Ratings Roundup: Validus (Notes), South China
A.M. Best Co. has assigned a debt rating of “bbb-” to the recently issued $250 million 8.875 percent senior unsecured notes, due 2040 of Bermuda’s Validus Holdings, Ltd., and has assigned them a stable outlook. Best noted that the “proceeds from the debt offering will be used for general corporate purposes, which may include the repurchase of outstanding capital stock, dividends to shareholders and/or potential acquisitions. Validus Holdings’ debt-to-adjusted capital ratio and fixed charge coverage remain within the range expected for the assigned rating.” Validus Holdings is a provider of reinsurance and insurance, conducting its operations worldwide through two wholly owned subsidiaries, Validus Reinsurance, Ltd. (Validus Re) and Talbot Holdings Ltd. (Talbot). Validus Re is a Bermuda-based reinsurer focused on short-tail lines of reinsurance, while Talbot is the Bermuda parent of the specialty insurance group primarily operating within the Lloyd’s insurance market through Syndicate 1183.

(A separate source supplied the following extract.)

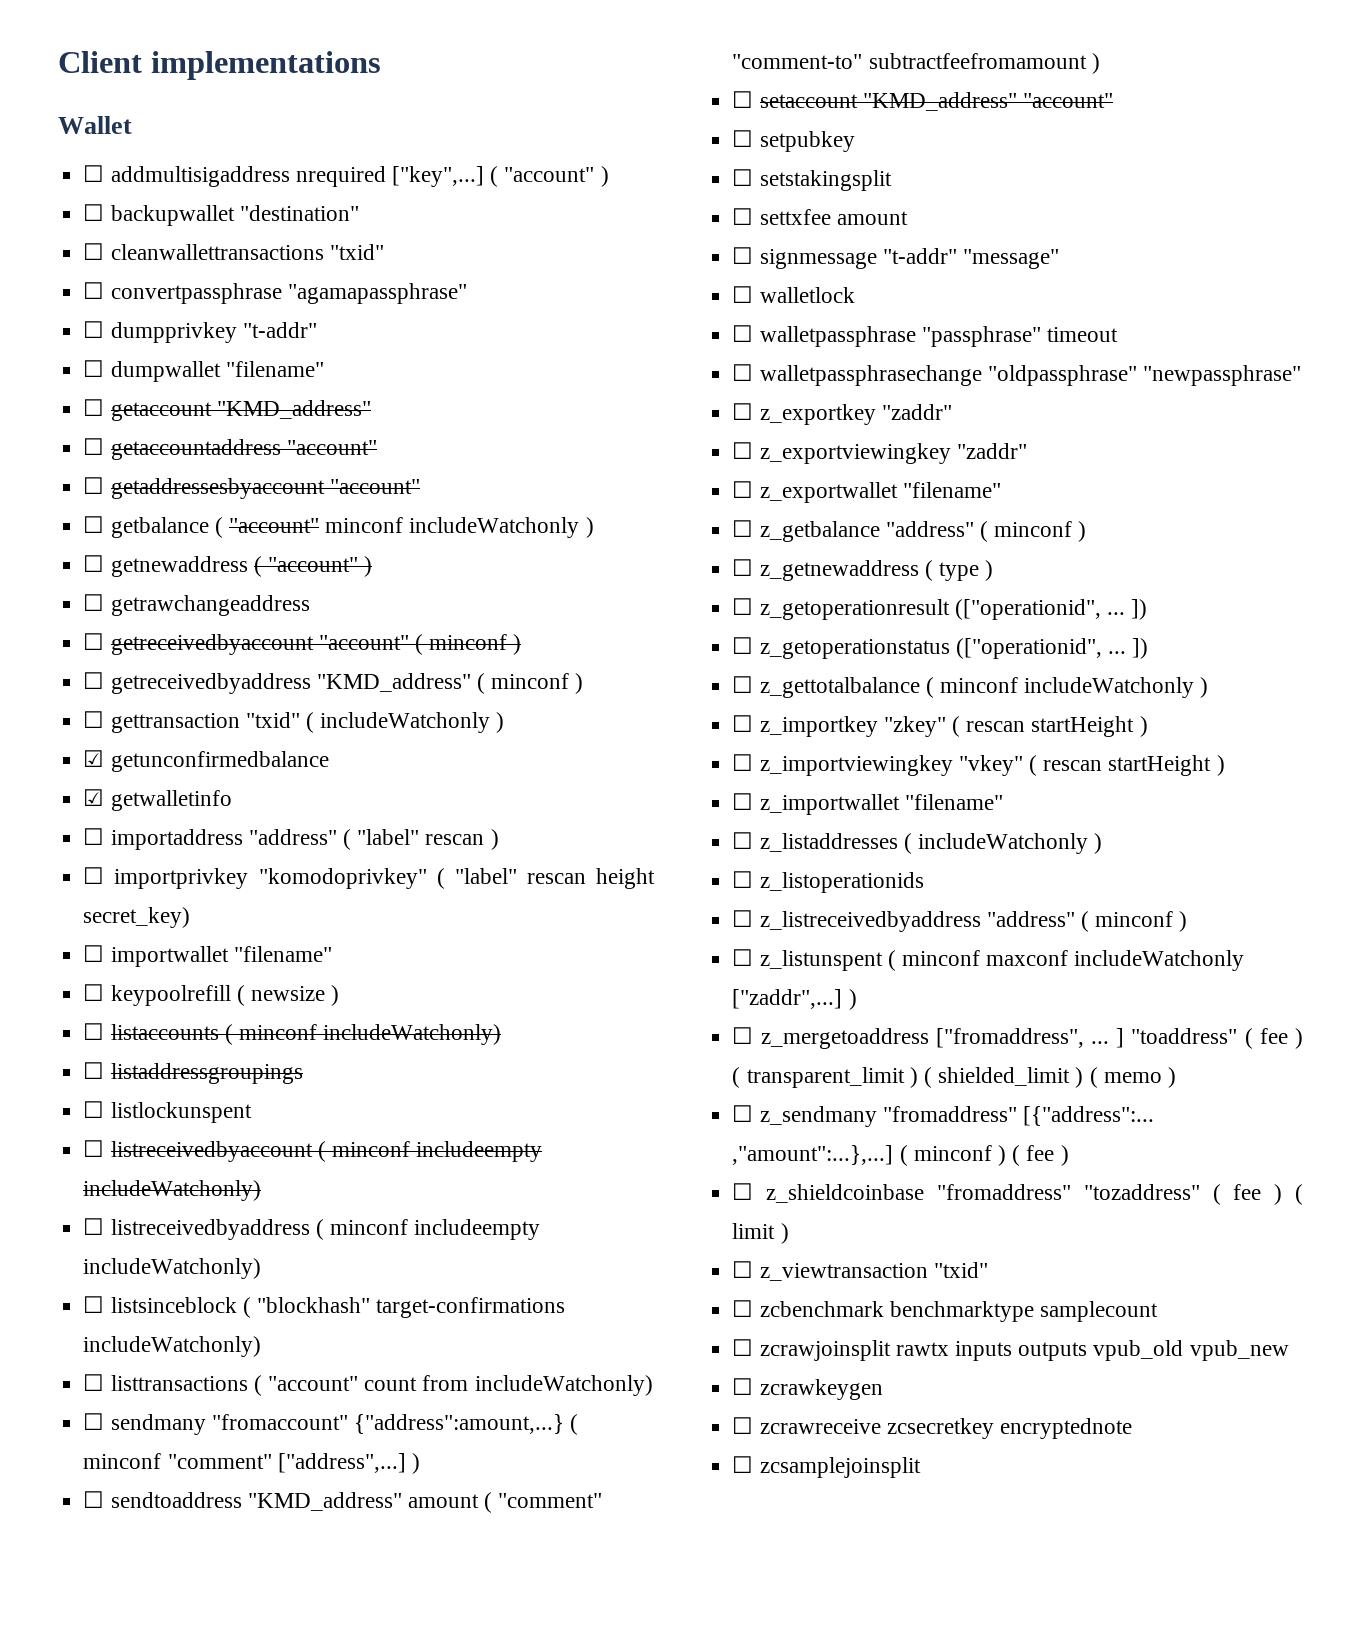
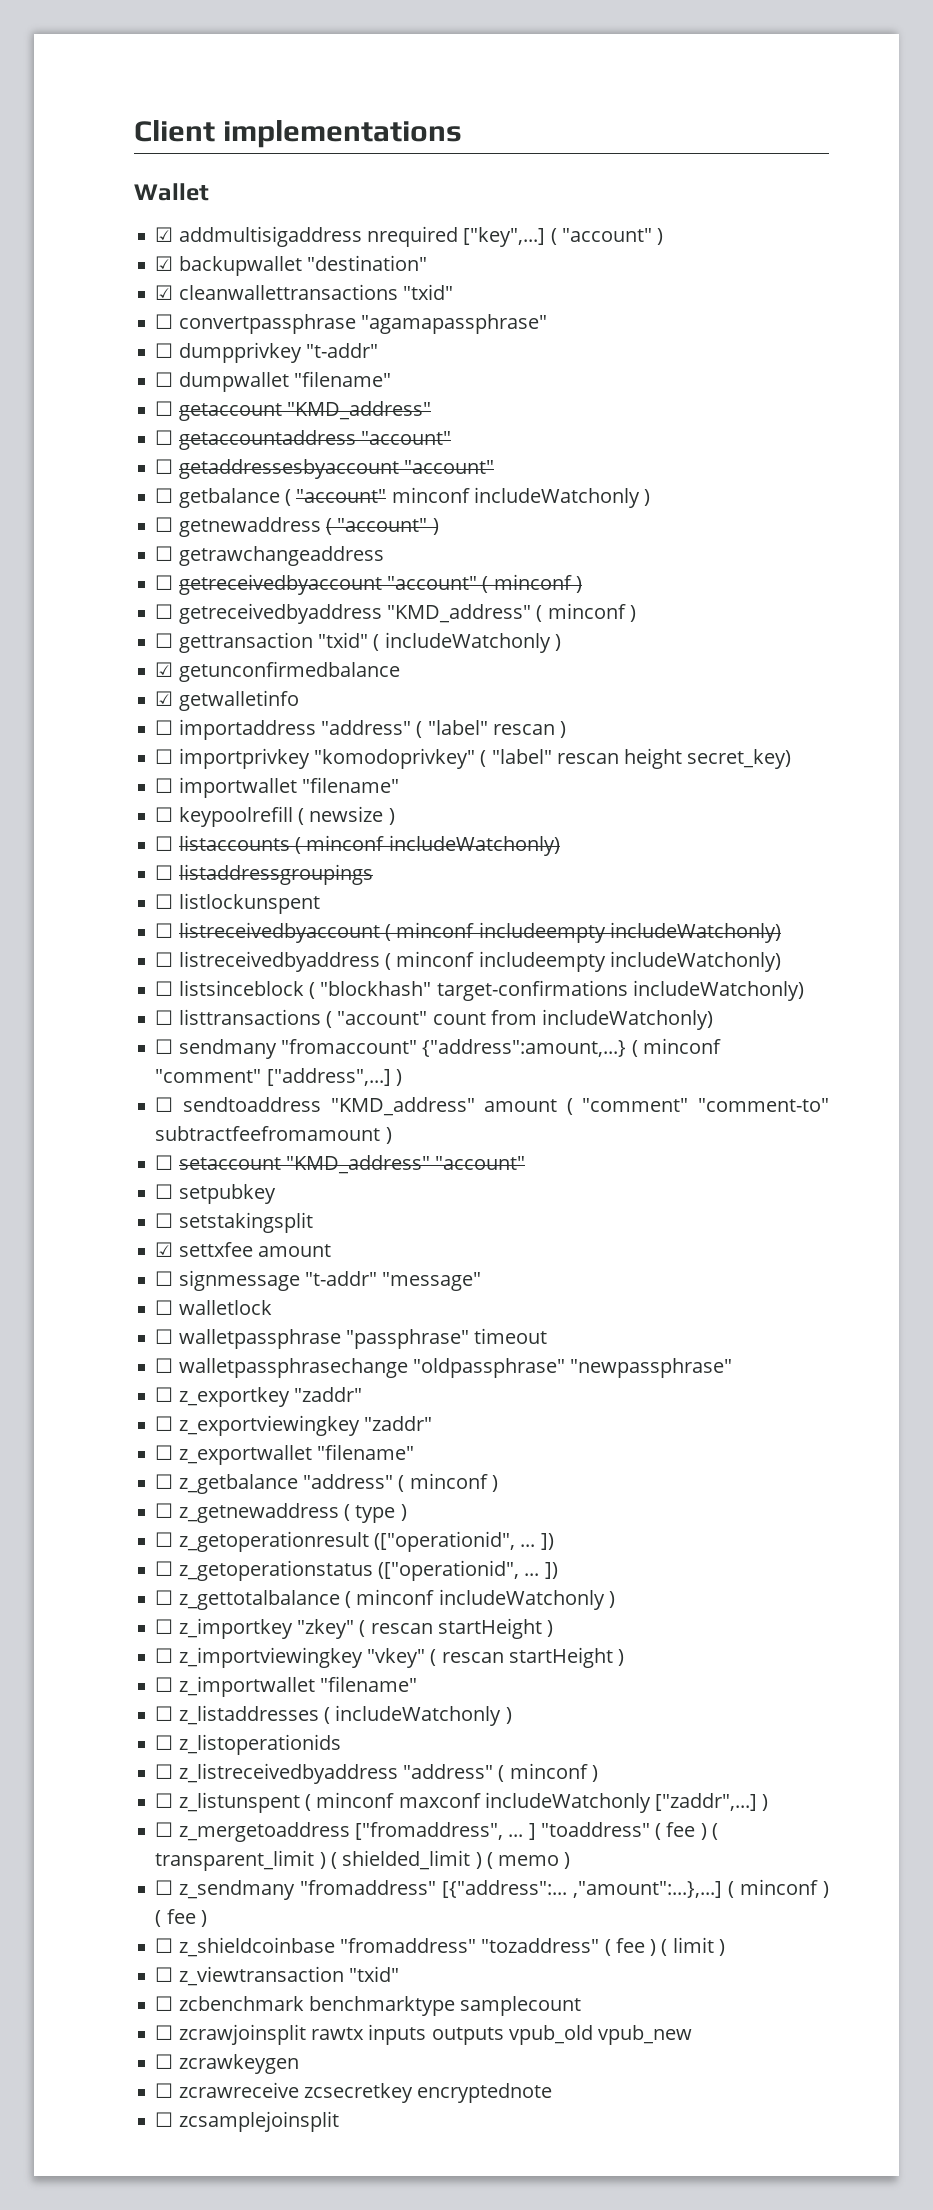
[83,165,105,182] ☐ -> [155,227,174,242] ☑
[83,204,105,221] ☐ -> [155,256,174,271] ☑
[83,243,105,260] ☐ -> [155,285,174,300] ☑
[732,208,754,225] ☐ -> [155,1242,174,1257] ☑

A.M. Best Co. has affirmed the financial strength rating (FSR) of ‘A-‘ (Excellent) and the issuer credit rating (ICR) of “a-” of Taiwan’s South China Insurance Co., Ltd, both with stable outlooks. The ratings reflect South China Insurance’s “well capitalized position, stable investment risk profile and extensive distribution network,” said Best. It also recognizes the company’s “expense control initiative in its key motor portfolio.” South China Insurance’s risk-based capitalization, as demonstrated by Best’s Capital Adequacy Ratio (BCAR), is commensurate with its current ratings. The company’s capital position “reflects its manageable net premium leverage ratio and comprehensive reinsurance support,” best continued. “To protect its capital from undue exposures to catastrophic perils, South China Insurance has decided to increase the upper protection limit of its property catastrophe excess of loss treaty in 2010.” In Best’s view, the company’s capital level “will be able to support its anticipated business growth while the growth of its operating surplus will remain moderate in the near term.” Best also explained that South China Insurance “utilizes a multiple distribution platform to market its products. For the nine months period to September 2009, business derived from direct sales represented 37 percent of total premium, followed by brokers (21 percent) and car dealers (15 percent). South China Insurance, a wholly owned subsidiary of Hua Nan Financial Holdings Co. Ltd, is supported by its banking affiliate primarily in distributing its personal lines products.” The company also “maintains good liquidity relative to risks underwritten. As at September 30, 2009, cash and fixed income securities accounted for 77 percent of the invested assets.” Best anticipates that the company’s existing investment strategy will be maintained over the near term. However, South China Insurance’s limited premium growth under the current competitive conditions in the local market,” is a partially offsetting factor. “Continued rate deregulation in motor and fire businesses (total accounted for more than 70 percent of the company’s book for nine months to September 2009) could lead to a subdued premium growth and higher loss ratios going forward.” In conclusion best said that, although it believes South China Insurance “has an experienced underwriting team in place, its underwriting margin will remain under pressure.”